PARIS (awp/afp) - Le Premier ministre Edouard Philippe doit annoncer lundi matin son plan de marche pour réformer le secteur ferroviaire, dix jours après la publication d'un rapport critique qui a crispé les syndicats.

Le Premier ministre précisera "les questions de méthode et de calendrier" et "les grands axes" de sa réforme, selon Matignon.

Il doit expliquer quelles sont ses ambitions et comment il compte s'y prendre pour préparer l'ouverture à la concurrence, transformer la SNCF, reprendre éventuellement une partie de sa dette et recentrer les efforts de l'Etat sur les lignes les plus fréquentées, qui ont besoin d'une sérieuse rénovation.

"Si nous voulons sauver le système ferroviaire, disons-le clairement, nous devrons prendre des décisions", a assuré le chef du gouvernement mardi devant les députés.

Les syndicats de cheminots seront particulièrement attentifs: s'ils n'appellent encore qu'à une manifestation le 22 mars, ils ont convenu de se concerter mardi, pour déclencher une grève le cas échéant.

Les fédérations CGT, UNSA, SUD-Rail et CFDT, ont notamment prévenu le gouvernement "qu'elles réagiraient de manière forte et avec détermination s'il entendait utiliser l'ordonnance en tout ou partie dans le cadre de la nouvelle réforme ferroviaire", menaçant d'"un conflit majeur".

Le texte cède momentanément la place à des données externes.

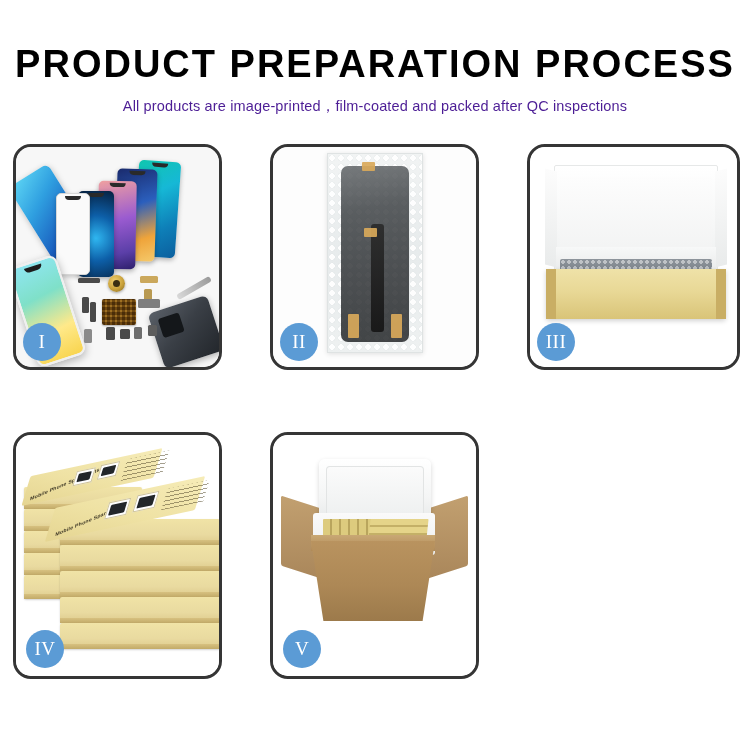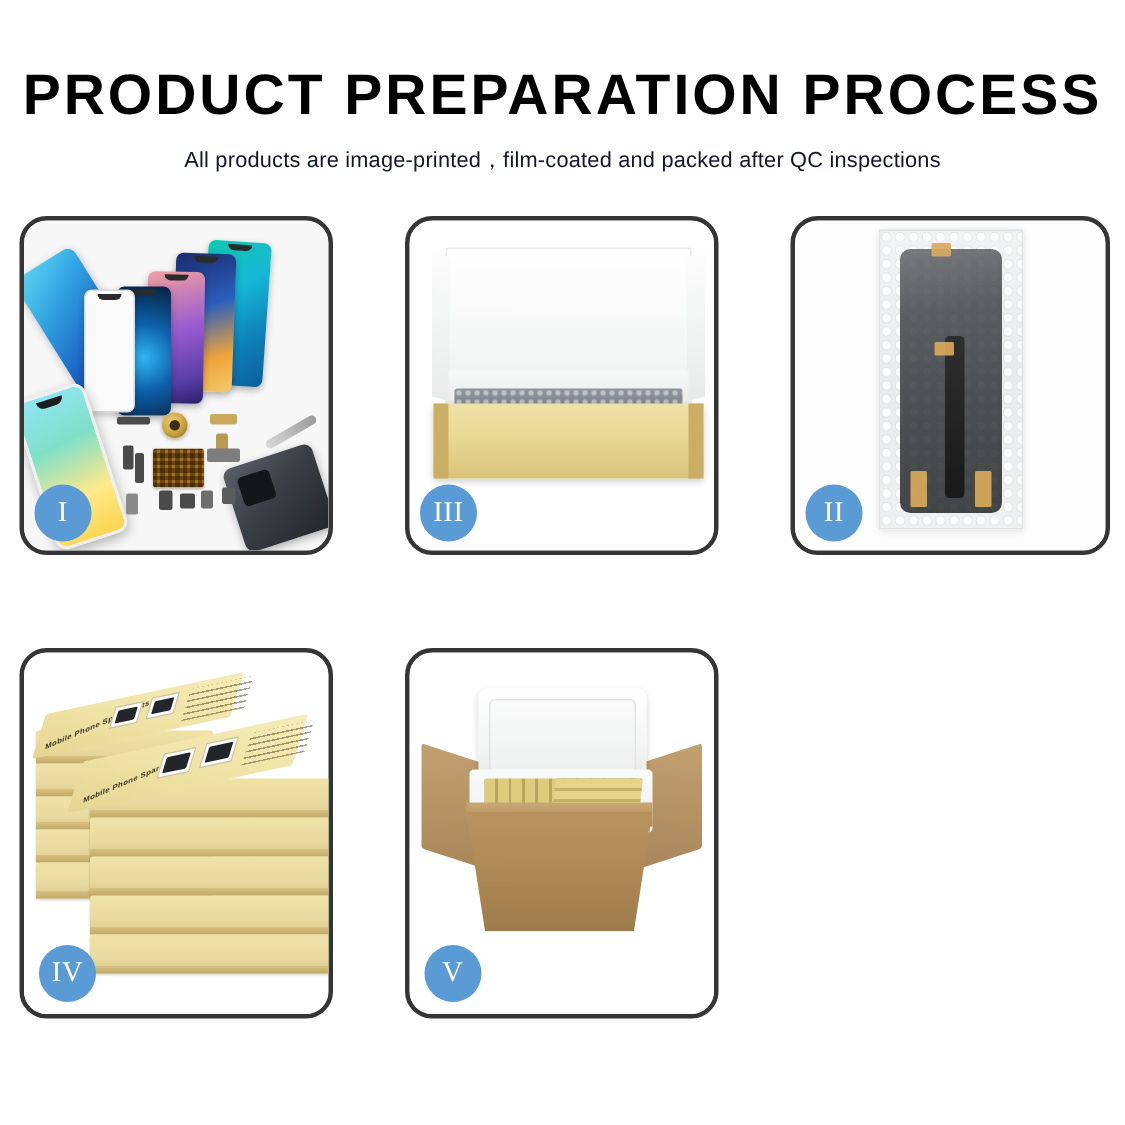--- a/index.html
+++ b/index.html
@@ -21,21 +21,21 @@
     color: #000000;
     line-height: 1;
     margin-top: 45px;
     white-space: nowrap;
   }
   .subtitle {
     font-family: "Liberation Sans", sans-serif;
     font-weight: 400;
     font-size: 14.5px;
     letter-spacing: 0.15px;
-    color: #0f172a;
+    color: #4c1d95;
     margin-top: 14px;
     white-space: nowrap;
   }
 
   
   .grid {
     position: absolute;
     left: 13px; top: 144px;
     width: 727px; height: 535px;
     display: grid;
@@ -335,45 +335,45 @@
           <div class="pt" style="left:118px;top:180px;width:8px;height:12px;background:#6e6e6e;"></div>
           <div class="pt" style="left:68px;top:182px;width:8px;height:14px;background:#8a8a8a;"></div>
           <div class="pt" style="left:132px;top:178px;width:9px;height:11px;background:#5d5d5d;"></div>
         </div>
       </div>
       <div class="badge">I</div>
     </div>
 
     <div class="panel">
       <div class="panel-inner">
-        <div class="scene3">
-          <div class="box3-lid"></div>
-          <div class="box3-foam"></div>
-          <div class="box3-inwall"></div>
-          <div class="box3-bubble"></div>
-          <div class="box3-base"></div>
-        </div>
-      </div>
-      <div class="badge">III</div>
-    </div>
-
-    <div class="panel">
-      <div class="panel-inner">
         <div class="scene2">
           <div class="bag">
             <div class="lcd2"></div>
             <div class="flexcab"></div>
             <div class="tape t1"></div>
             <div class="tape t2"></div>
             <div class="tape t3"></div>
             <div class="tape t4"></div>
           </div>
         </div>
       </div>
       <div class="badge">II</div>
+    </div>
+
+    <div class="panel">
+      <div class="panel-inner">
+        <div class="scene3">
+          <div class="box3-lid"></div>
+          <div class="box3-foam"></div>
+          <div class="box3-inwall"></div>
+          <div class="box3-bubble"></div>
+          <div class="box3-base"></div>
+        </div>
+      </div>
+      <div class="badge">III</div>
     </div>
 
     <div class="panel">
       <div class="panel-inner">
         <div class="scene4">
           <div class="stack">
 
             <div class="sbox" style="left:0;top:30px;width:118px;height:22px;">
                 <span class="edge"></span>
               </div>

Le secrétaire d'Etat aux Relations avec le Parlement, Christophe Castaner, a en effet indiqué jeudi qu'un recours aux ordonnances était "une possibilité". Le gouvernement devra de toute façon aller vite sur une partie du problème, car le "quatrième paquet ferroviaire" européen qui prévoit l'arrivée de la concurrence sur les rails devra être transcrit dans le droit français avant le 25 décembre.

Le rapport rendu le 15 février à Edouard Philippe par l'ancien patron d'Air France Jean-Cyril Spinetta doit servir de base à la réflexion du gouvernement.

Il a fait, selon le Premier ministre, "un constat précis, lucide, sur ce qui fonctionne bien dans le système ferroviaire et ce qui fonctionne moins bien".

- SNCF plus efficace -

Le constat est clair, et partagé tant par le gouvernement que la SNCF: la France paie des décennies de "tout TGV", pendant lesquelles l'entretien du réseau ordinaire a été sacrifié. D'où des pannes, des retards, des annulations et des frustrations.

Mais "le vieillissement du réseau n'explique pas tout, loin de là", juge M. Spinetta, estimant que la SNCF n'est pas assez efficace.

Il faut selon lui "recentrer le transport ferroviaire sur son domaine de pertinence: les transports du quotidien en zone urbaine et périurbaine, et les dessertes à grande vitesse entre les principales métropoles".

Conséquence qui a fait couler beaucoup d'encre ces derniers jours, il pense qu'il vaut mieux fermer les "petites lignes" dont la remise à niveau coûterait trop cher. Et mettre le paquet - avec davantage de moyens - sur la partie la plus fréquentée de réseau.

Matignon a déjà répondu qu'on agirait au cas par cas, en collaboration avec les régions, et que l'Etat respecterait ses engagements en attendant.

Pour donner plus d'agilité à la SNCF M. Spinetta suggère que les nouveaux embauchés ne bénéficient plus du statut de cheminot à l'embauche, à l'exemple de ce qui a déjà été fait pour La Poste et Orange.

Il estime également que la société publique devrait pouvoir lancer temporairement des plans de départs volontaires, pour garder des effectifs plus adaptés à ses besoins.

En cas de passage de l'exploitation de lignes à la concurrence - ce qui devrait être possible pour les TER dès la fin 2019 -, "une loi devra poser le principe d'un transfert obligatoire" des personnels chez les nouveaux exploitants, selon lui.

Concernant le statut de la SNCF, ses deux principales composantes, SNCF Mobilités et SNCF Réseau, pourraient être transformées en sociétés anonymes à capitaux publics - comme l'était la SNCF avant 1982 -, de façon à ne plus bénéficier automatiquement de la garantie illimitée de l'Etat.

"En aucun cas (le rapport Spinetta) n'envisage la privatisation du service public ferroviaire", a souligné la ministre des Transports Elisabeth Borne.

Jean-Cyril Spinetta estime enfin que l'Etat devrait reprendre "une part" de la très lourde dette de SNCF Réseau, qui se montait à 46,6 milliards d'euros à la fin 2017.